Source material:

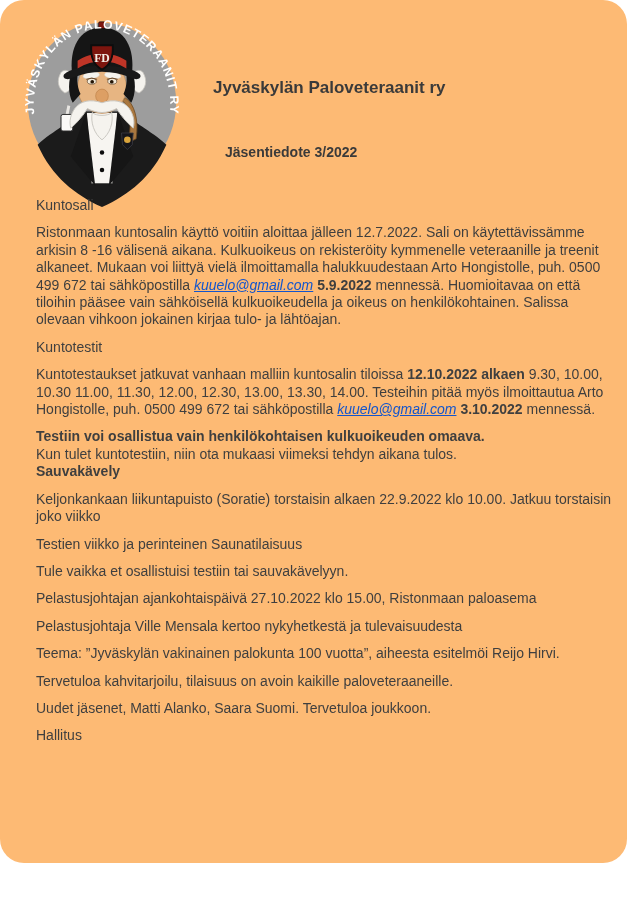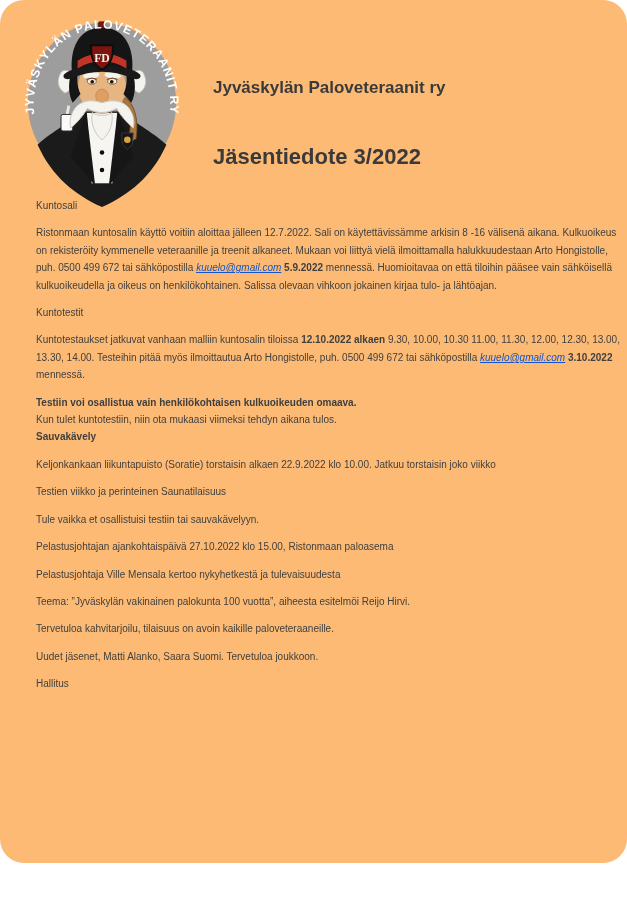"Jäsentiedote 3/2022" .hdr h2 { font-size: 22px -> 14px; left: 0 -> 12px }
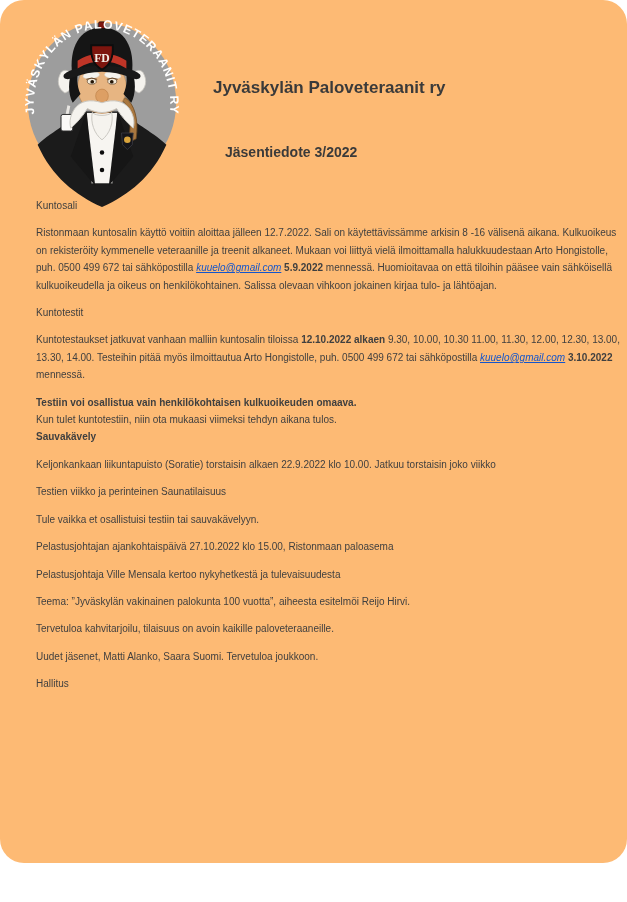"Kuntosali" .doc { font-size: 10px -> 14px }
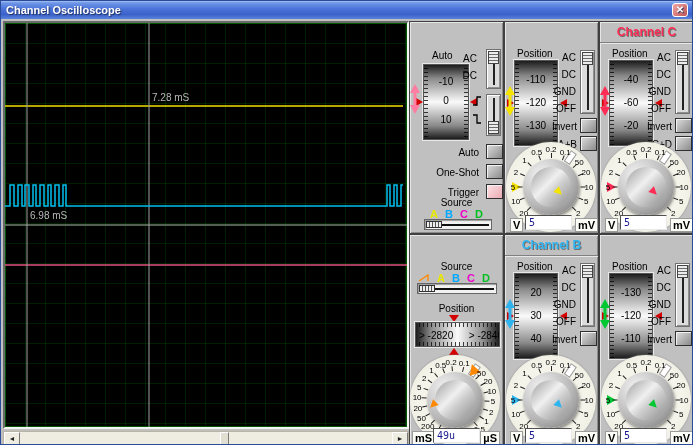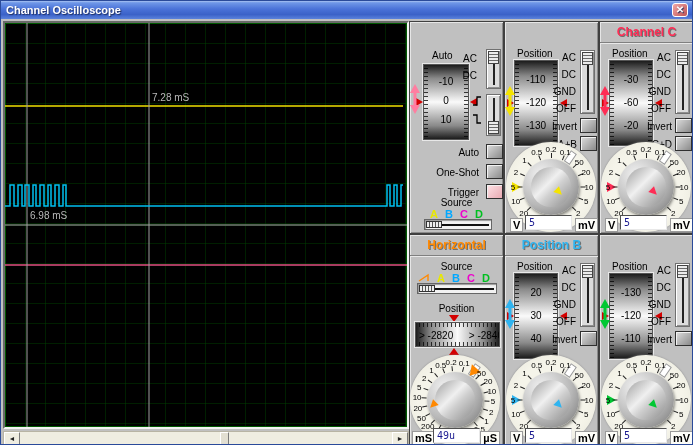"-30" span.dt { text: -30 -> -40 }
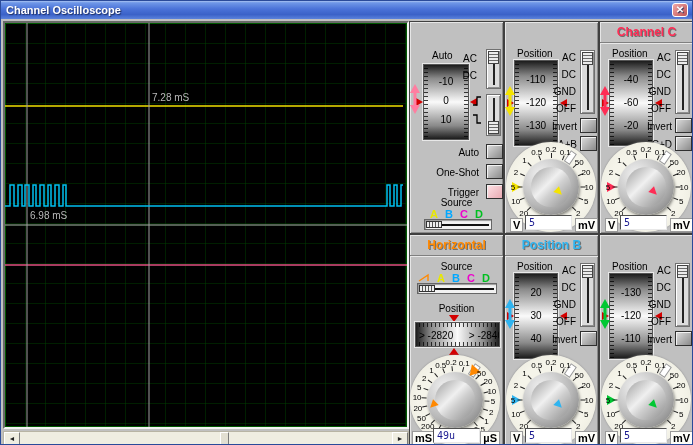"Horizontal" div.ptitle { html: <div>Horizontal</div> -> none }
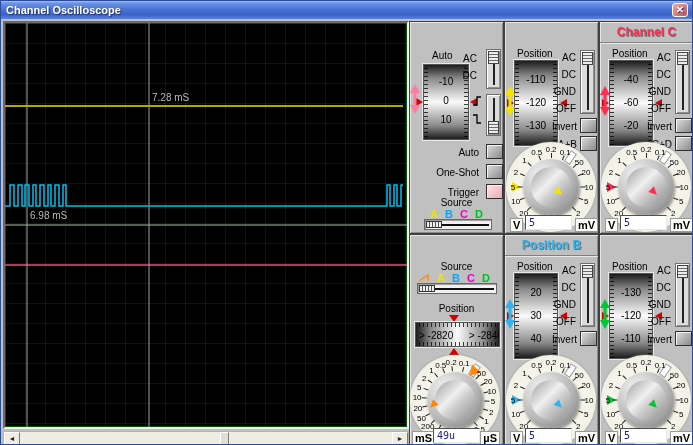"Position B" div.ptitle { text: Position -> Channel }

Problem details: Without the pictures, give every line above again exactly.

Exercise result:
"Jäsentiedote 3/2022" .hdr h2 { font-size: 22px -> 14px; left: 0 -> 12px }
"Kuntosali" .doc { font-size: 10px -> 14px }
"-30" span.dt { text: -30 -> -40 }
"Horizontal" div.ptitle { html: <div>Horizontal</div> -> none }
"Position B" div.ptitle { text: Position -> Channel }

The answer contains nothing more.